Il faut admettre que le public n’a pas été hostile à leurs paroles : Ali Oulkadi, Hamza Attou et Abdellah Chouaa, qui comparaissent libres ont même touchés des parties civiles. «J’ai tellement peur que vous fassiez une erreur. Je suis innocent», a juré Abdellah Chouaa, avant de pleurer à la barre : «Que je sois reconnu innocent ou non, je resterai toujours un accusé de ce procès et j’en souffre.» Mais c’est vrai qu’ au fil des mois, ces trois hommes ont tissé des liens étroits avec certaines parties civiles, qu’ils ont tenu à remercier d’être venues à leur rencontre «chaque jour, avant de rentrer à l’audience». Ca les a réconfortés disent ils …Sans doute.

Chouaa est soupçonné d’avoir apporté un soutien logistique à la cellule qui a préparé les attentats. « Franchement je t’en veux Mohamed, t’as détruit ma vie, je sais pas si un jour je te pardonnerai mais j’en souffre », lance-t-il ensuite en s’adressant à Mohamed Abrini qui reconnaît l’avoir impliqué sans lui dire de quoi il retournait.
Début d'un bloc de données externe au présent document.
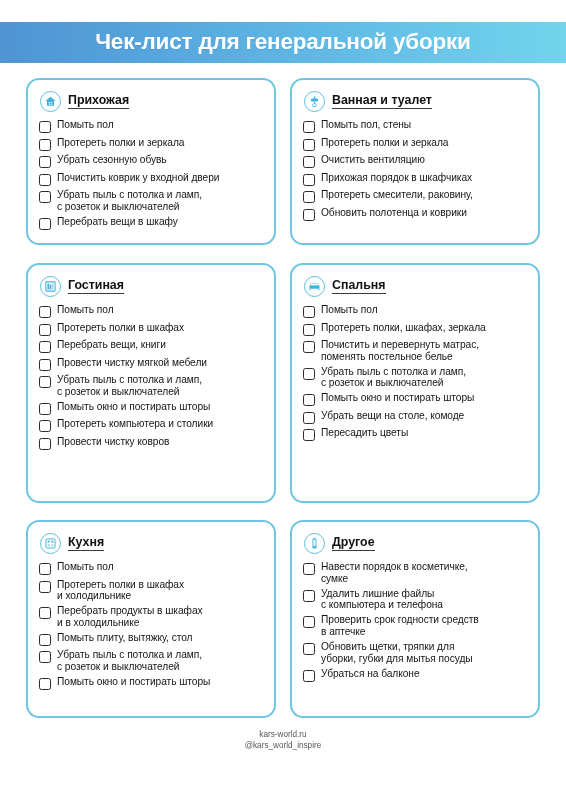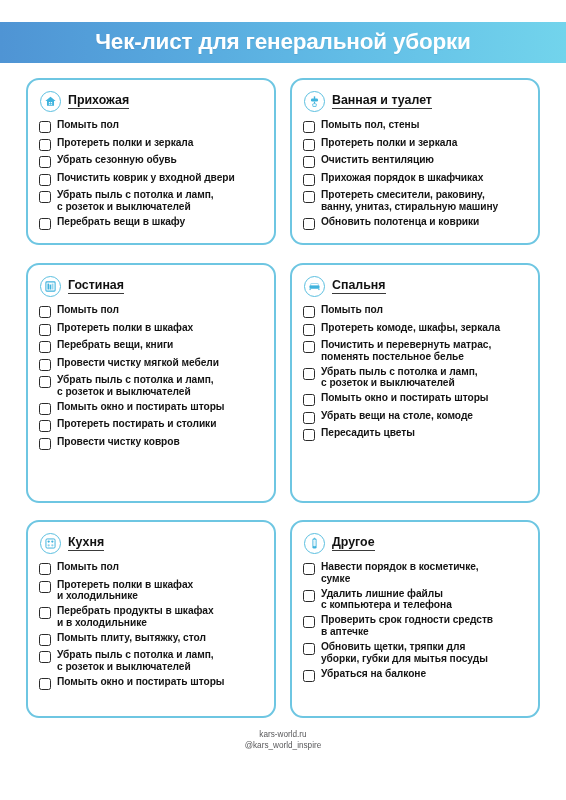"Помыть пол" .item-text { font-weight: 700 -> 400 }
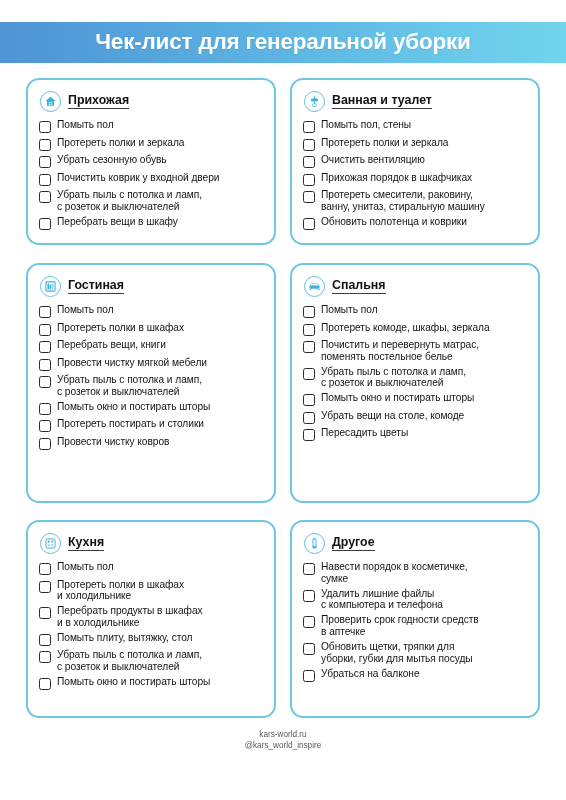"ванну, унитаз, стиральную машину" span.l2 { html: <span>ванну, унитаз, стиральную машину</span> -> none }
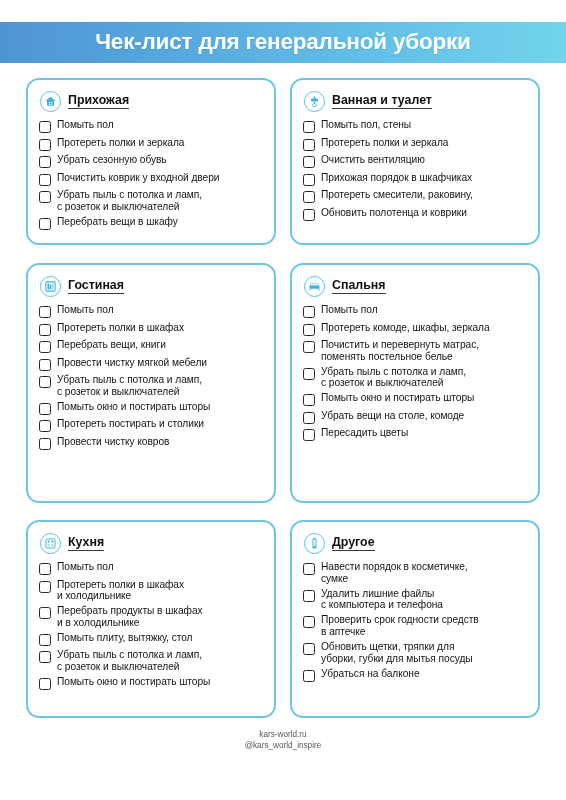"Протереть комоде, шкафы, зеркала" span { text: комоде, шкафы -> полки, шкафах }
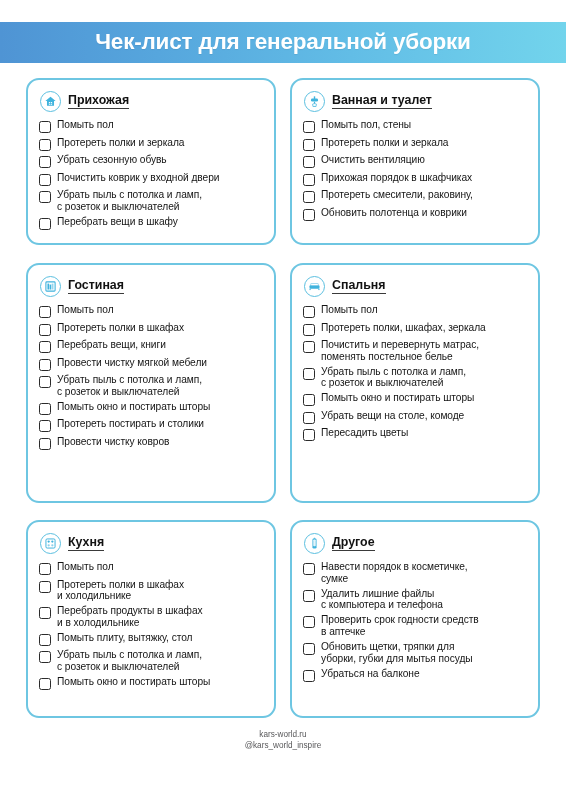"Протереть постирать и столики" span { text: постирать -> компьютера }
Il pleure.

D’autres accusés ont continué à se comporter comme durant tous ces mois de procès. A l’instar d’un Osama Krayem, ce Suédois soupçonné d’avoir projeté une attaque à l’aéroport d’Amsterdam le soir des attentats de Paris et de Saint-Denis, qui a encore refusé de se lever et n’a rien dit.

Yassine Attar Yassine Attar, le frère d’Oussama Atara (soupçonné d’avoir piloté ces attaques depuis la Syrie et qui n’a jamais été interpellé), a clamé encore son innocence.

«Vous avez montré une dignité énorme. J’espère de tout mon cœur que je n’ai strictement rien à voir avec ces attentats que je condamne. J’ai été emprisonné alors que je suis innocent, et je souhaite être acquitté. Dans quelques jours, mon fils fêtera ses 7 ans, je compte bien les célébrer avec lui car j’ai confiance en la justice. Je n’ai rien à faire dans ce box », finit-il en s’adressant cette fois à la cour.

La dernière déclaration de la journée sera celle du président Jean-Louis Périès, qui a sobrement clôturé cette audience en disant: «Les débats sont désormais terminés.» Rendez-vous mercredi soir si tout va bien.

Ces dix mois intenses, de douleur, de fatigue et de solidarité, ont laissé d’un seul coup place à une sensation de vide vertigineux dans la salle d’audience. Au dehors les journalistes enregistrent les réactions des avocats, des victimes et leurs familles.

Mercredi soir le rideau tombera sur cette cour d’assises spéciale où s’est tenu le plus long procès de l’histoire judiciaire criminelle française d’après-guerre. Un procès qui nous laisse encore bien des mystères. Et qu’on a pas fini de commenter.